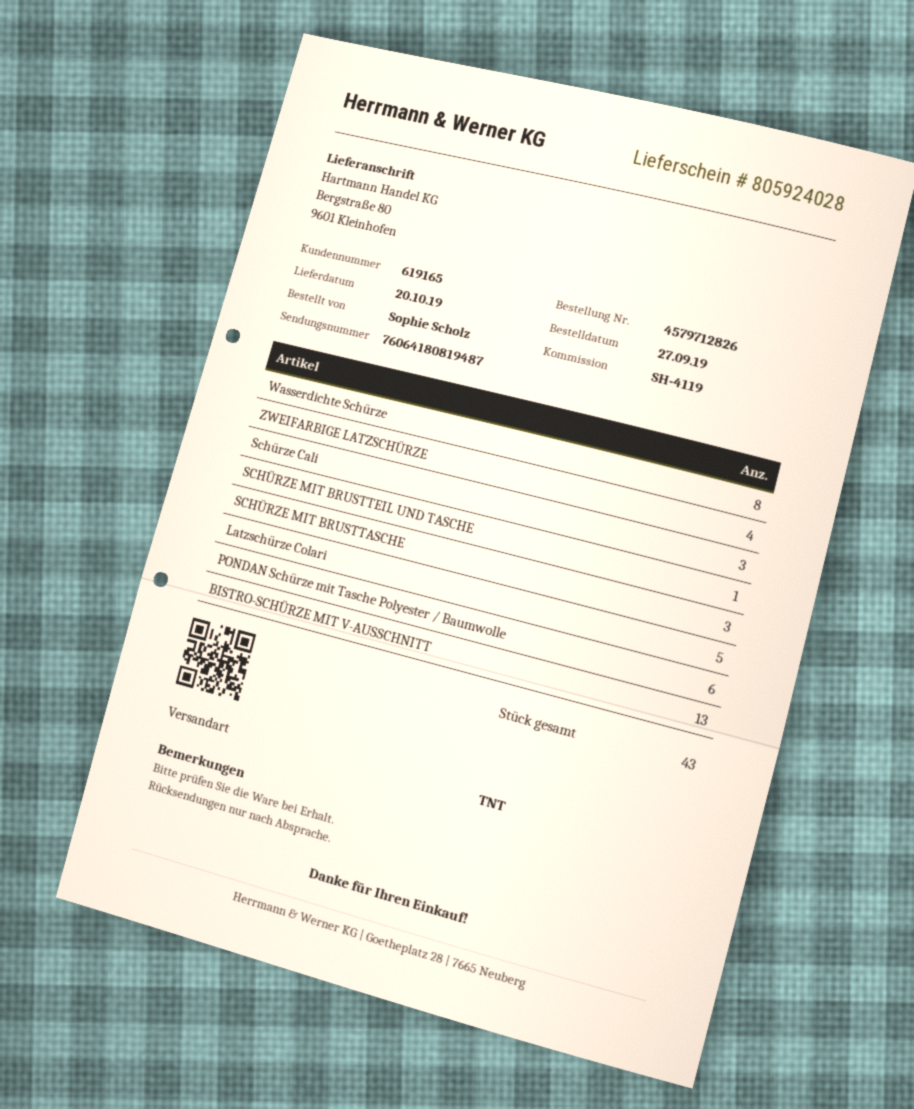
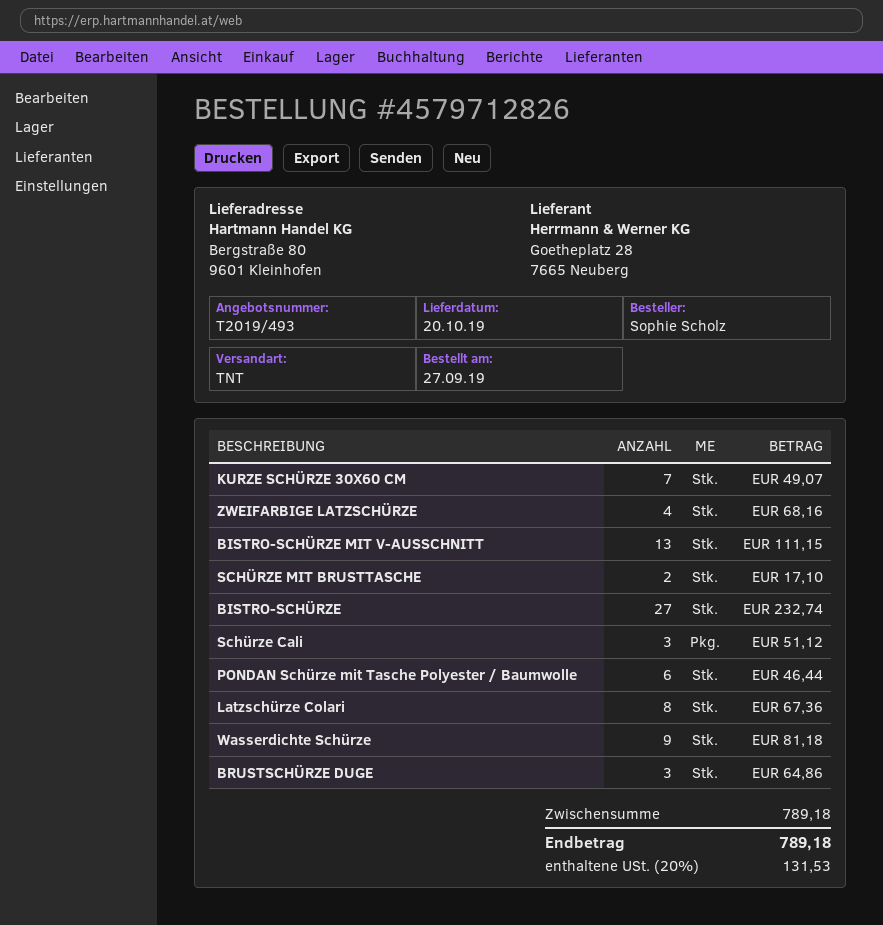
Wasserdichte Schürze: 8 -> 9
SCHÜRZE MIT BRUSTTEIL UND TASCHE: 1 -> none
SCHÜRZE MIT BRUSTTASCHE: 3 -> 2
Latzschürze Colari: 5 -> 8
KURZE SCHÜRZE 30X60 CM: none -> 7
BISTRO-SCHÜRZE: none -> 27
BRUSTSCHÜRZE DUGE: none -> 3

---

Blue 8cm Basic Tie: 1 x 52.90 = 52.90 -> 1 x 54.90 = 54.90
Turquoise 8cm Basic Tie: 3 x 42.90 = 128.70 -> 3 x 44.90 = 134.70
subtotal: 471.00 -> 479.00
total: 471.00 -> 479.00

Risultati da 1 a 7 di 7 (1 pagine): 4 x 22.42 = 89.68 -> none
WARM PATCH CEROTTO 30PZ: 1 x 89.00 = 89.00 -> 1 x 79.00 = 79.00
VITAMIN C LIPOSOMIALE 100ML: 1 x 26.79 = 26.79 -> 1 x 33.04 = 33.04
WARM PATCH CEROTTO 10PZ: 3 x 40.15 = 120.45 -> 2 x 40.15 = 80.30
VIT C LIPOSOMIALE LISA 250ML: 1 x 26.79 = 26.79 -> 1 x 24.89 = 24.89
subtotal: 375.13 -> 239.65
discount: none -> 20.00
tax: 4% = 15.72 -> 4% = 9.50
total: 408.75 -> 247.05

■ **What needs to be done**
Say how many lines in the listing include the word "subtotal", giving nothing but the number.

■ **Answer to this problem**
2